The move came one day after President Donald Trump announced what he called "tremendous" new sanctions on Rosneft and Lukoil, Russia's two largest oil producers - a significant escalation from earlier U.S. measures that had focused primarily on technology and banking. Trump said it was the appropriate time to impose the measures and expressed hope they would not remain in place for long.
Kaja Kallas, the EU's high representative for foreign affairs and security policy, said Europe welcomed Washington's policy shift. "It is really depriving Russia of the means to fund this war and this is necessary to end this war," Kallas told CNBC. She added in a social media post that the EU package would also target Russian banks, cryptocurrency exchanges, and entities in India and China that have helped Moscow bypass sanctions.
Energy revenues remain central to Putin's ability to sustain the conflict, allowing Moscow to bankroll its armed forces while keeping domestic inflation under control. European officials said cutting off Russian oil and gas exports is now crucial to disrupting those flows. Danish Foreign Minister Lars Lokke Rasmussen called the joint transatlantic actions a "decisive step" to shut down Russia's largest revenue stream.
Ukrainian President Volodymyr Zelenskyy, who joined EU leaders in Brussels on Thursday, hailed the measures as a breakthrough after months of lobbying Western allies for tougher penalties. "We waited for this. God bless, it will work. And this is very important," Zelenskyy said.

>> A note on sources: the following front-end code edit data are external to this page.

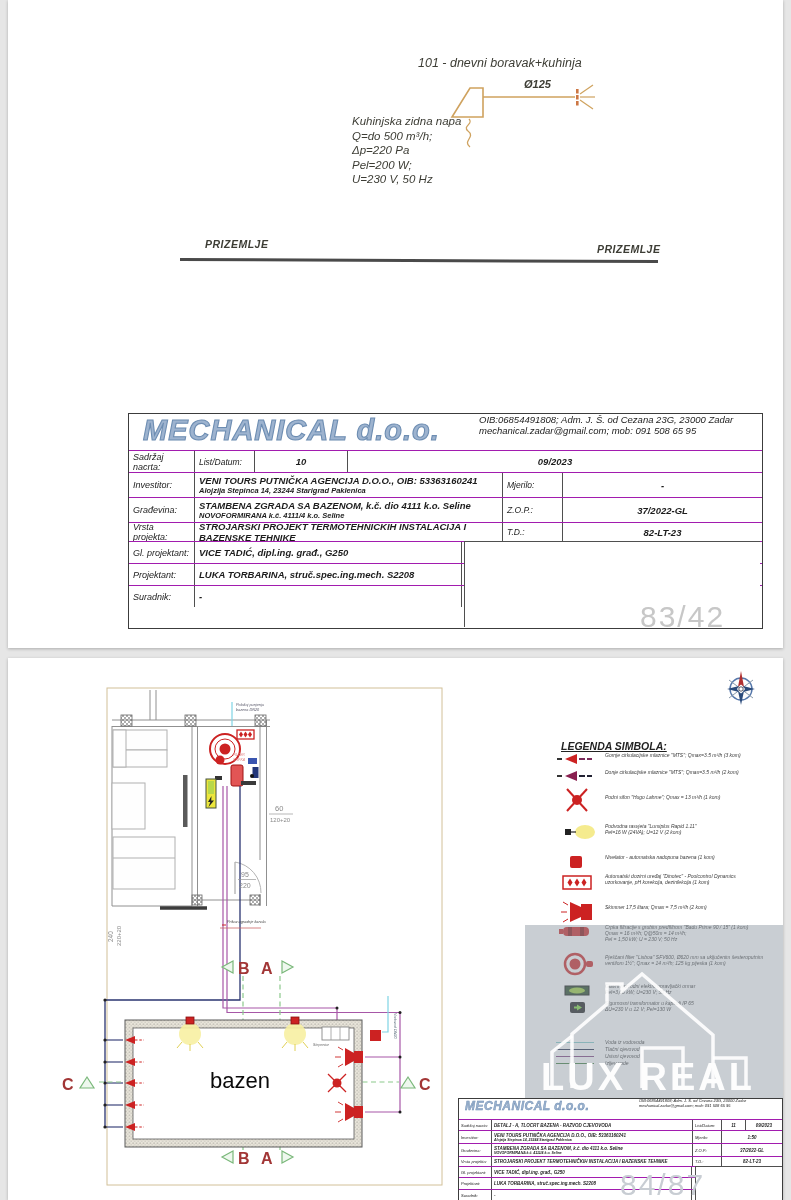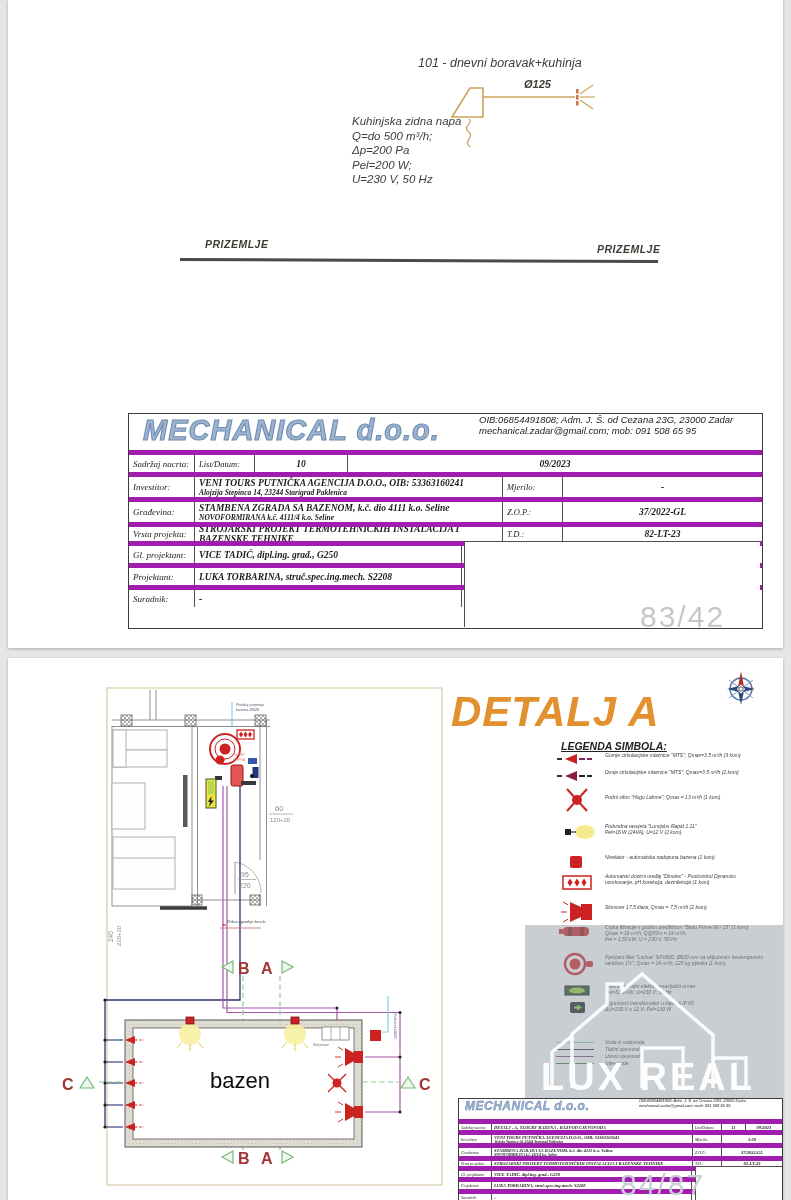"Δp=200 Pa" div { text: 200 -> 220 }
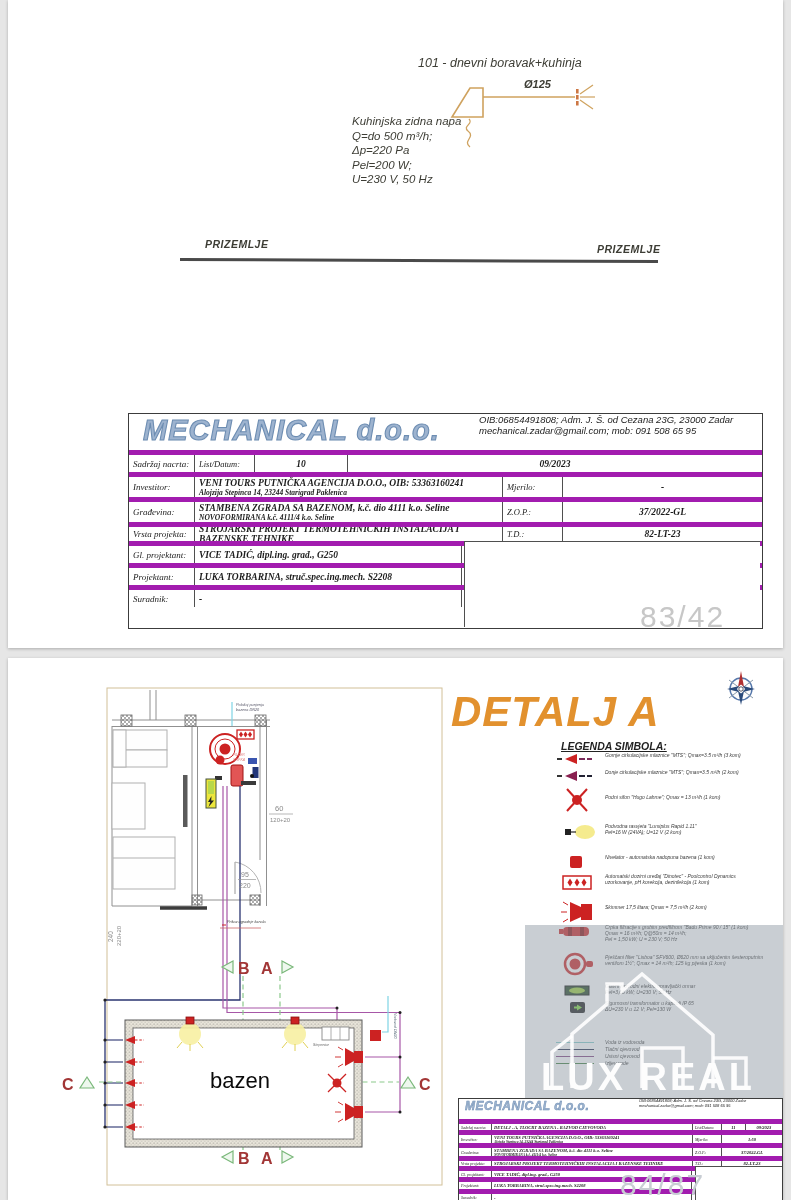"Sadržaj nacrta:" .tb .r { border-top: 5px solid #a21caf -> 1px solid #a21caf; font-family: Liberation Serif, serif -> none }
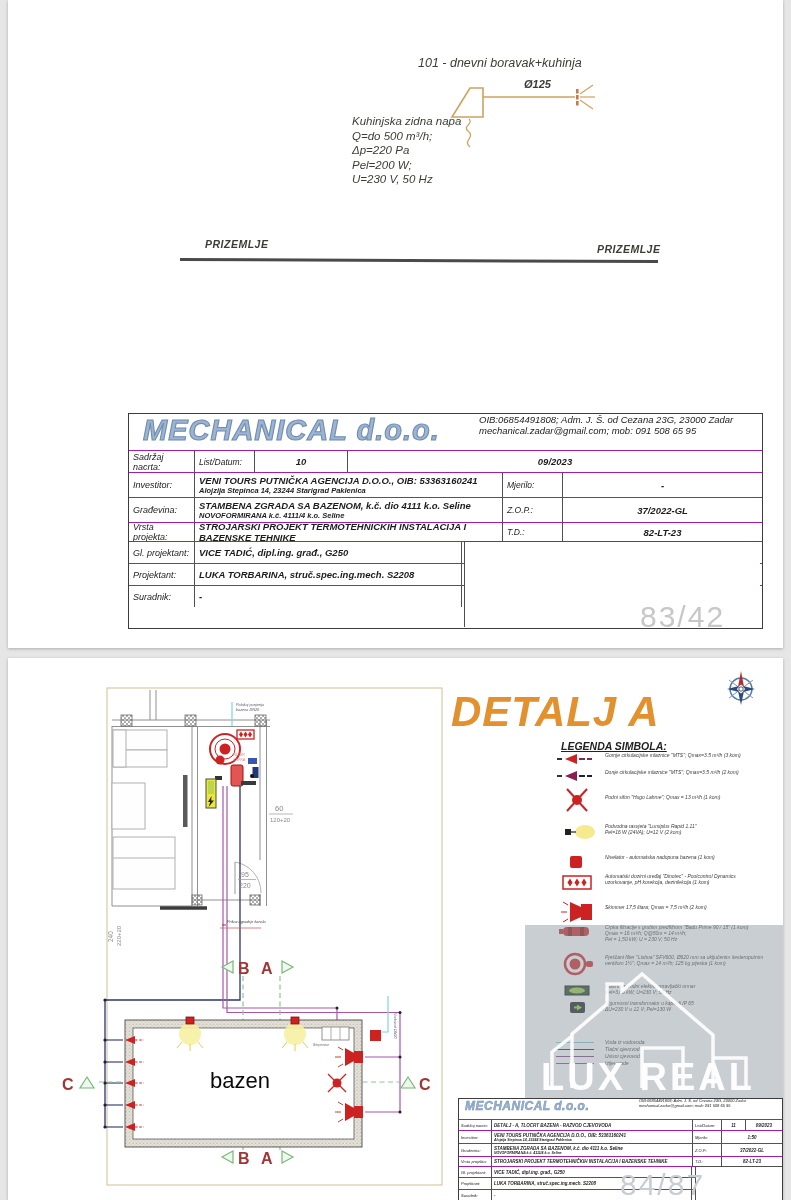"DETALJ A" div.detalj { html: <div>DETALJ A</div> -> none }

The sanctions follow months of U.S.-led diplomatic efforts to restart stalled peace talks. But with Russian forces pressing on multiple fronts and Ukraine's counteroffensives slowing, the war has hardened into a costly stalemate. Ukrainian troops continue to repel Russian advances along a 1,000-kilometer front, while Moscow has intensified long-range strikes on Ukraine's power grid ahead of winter. Kyiv has retaliated with drone attacks on Russian oil refineries and industrial hubs.
The overnight fighting continued as officials in the Kharkiv region reported a "double-tap" Russian drone strike that killed one emergency worker and wounded five others, while Russian forces claimed to have intercepted more than 130 Ukrainian drones targeting Crimea and border regions.
The new sanctions also rattled global energy markets. Brent crude rose 3.3% to $64.66 a barrel, while U.S. West Texas Intermediate gained a similar margin to $60.46. Tamas Varga, an analyst at PVM Oil Associates, said Trump's move "is the first time Trump has sanctioned the Russian oil industry," calling the decision "significant."
Still, he cautioned that "whenever Russian producers were targeted in the past by the EU or by the G7, there have always been willing offtakers of Russian oil." Varga added that the full impact may depend on consumer countries following suit. "For this reason, India's decision to significantly reduce its purchases of Russian oil is almost as significant as the U.S.-imposed measures," he said.